From a year on the road to 10 years of The Slow Cyclist

If you had asked me before I left Australia what I would be doing 10 years later, this wouldn't be one of them, Broom said. But I really like it. It is great fun, and there are so many different aspects to it. Essentially, it is travel, but it is also stories and connections. 

Next year, The Slow Cyclist will be celebrating its 10th anniversary, and Broom says he has plans to commemorate a decade of adventure travel with two special edition trips to Transylvania and Rwanda – both places which hold a special place in Broom's heart. I will lead those trips too, which I don't often get to do, he added. 

Despite running a growing company for the past 10 years, Broom's passion for the bicycle is still as strong as it was when he tested his panniers the night before leaving for his epic adventure. He now shares this love for travel on the bike with his children, taking them to the Taurus Mountains in Turkey last year, following The Slow Cyclist itinerary.
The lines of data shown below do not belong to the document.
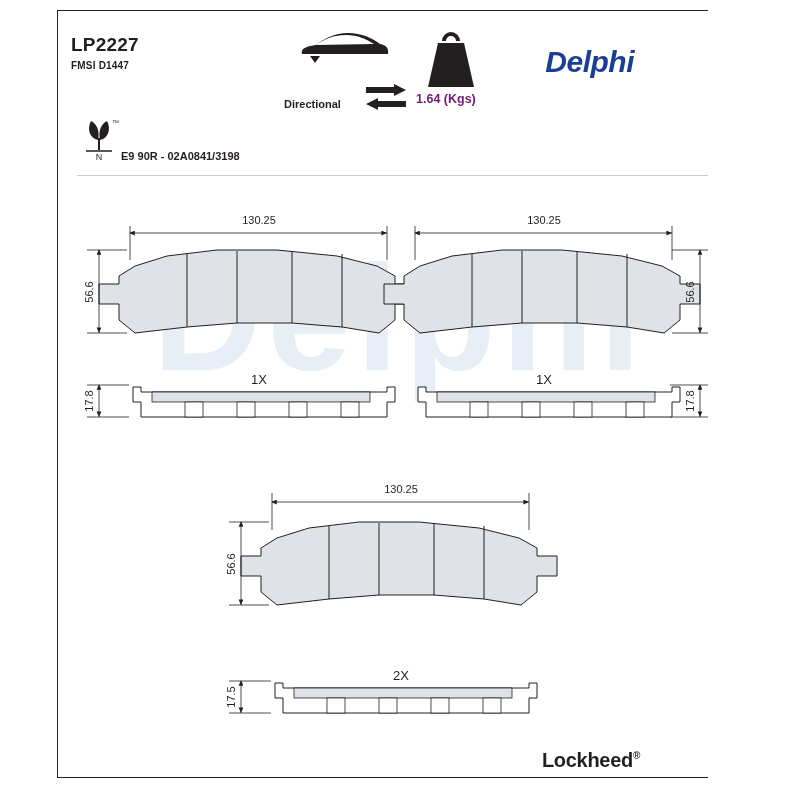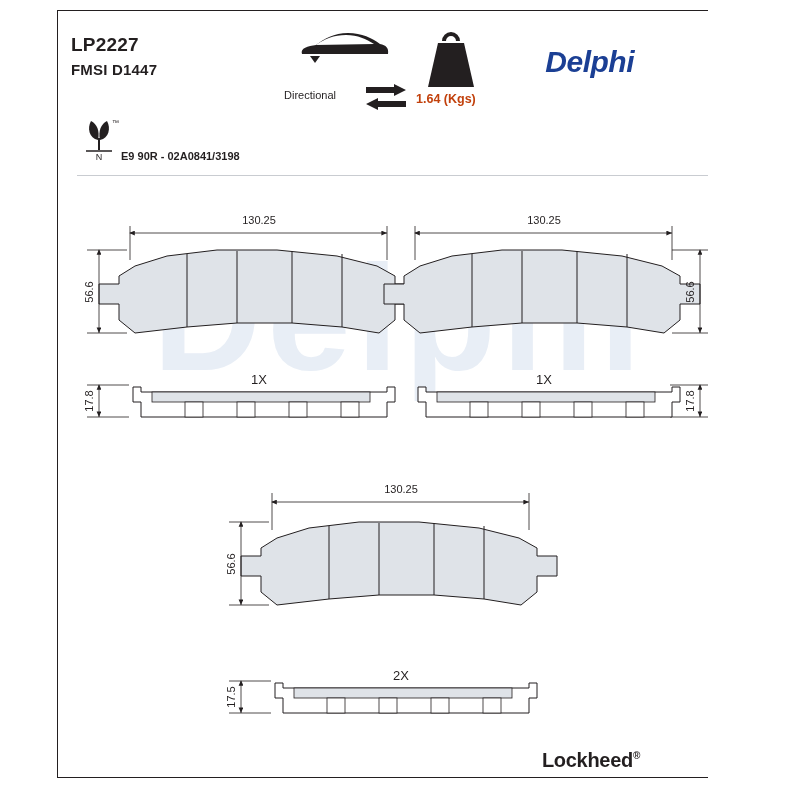"FMSI D1447" .hdr-codes .sub { font-size: 15px -> 10px }
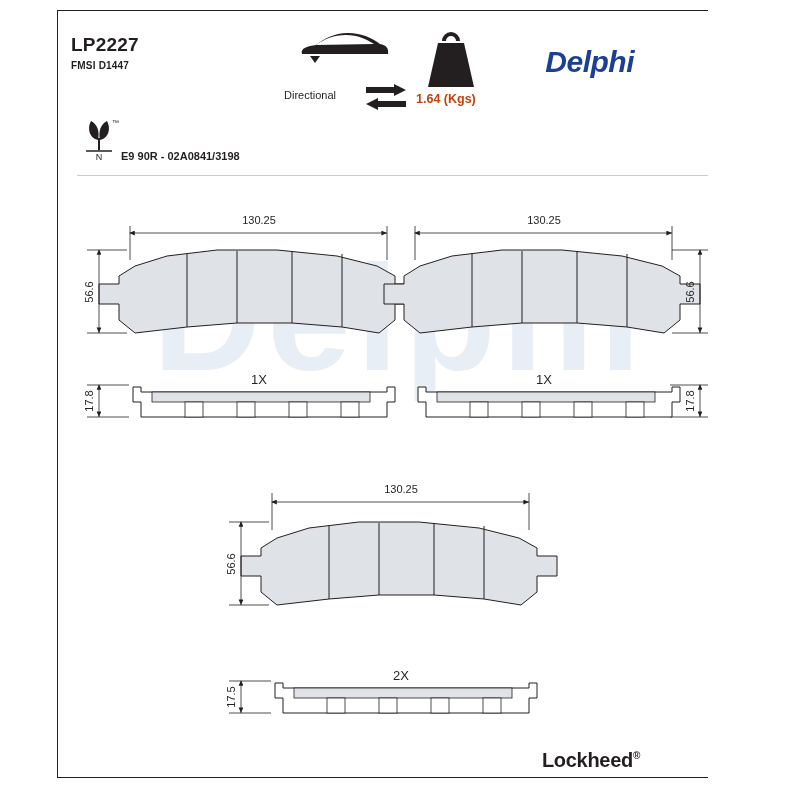"Directional" .directional-label { font-weight: normal -> bold; top: 89px -> 98px }
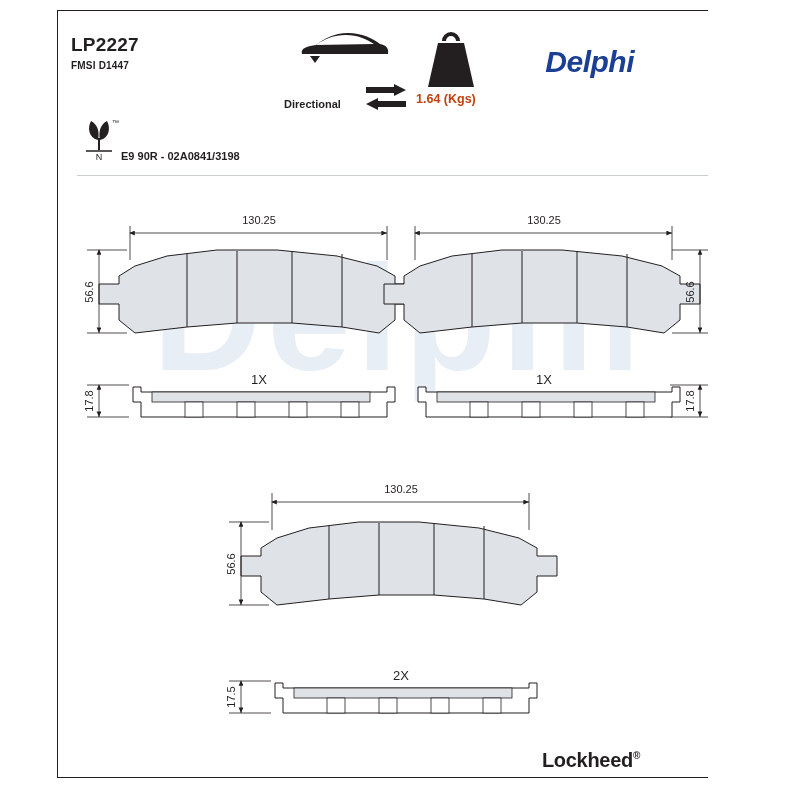"1.64 (Kgs)" .weight-label { color: #c2410c -> #701a75 }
As a child, for Broom, cycling was about freedom, and he wants his children to experience this too. 

It's liberating being on a bike in a new place, he said. And it is also genuinely mindful. When you're on a bike, you get a real chance to think or even not think. You can find yourself cycling for hours and just not really thinking about much. You are just focussing on the places around you. You forget about everyday life and the stresses and strains, you are just in the moment. Cycling for me is not about a sport – it's a way of travelling.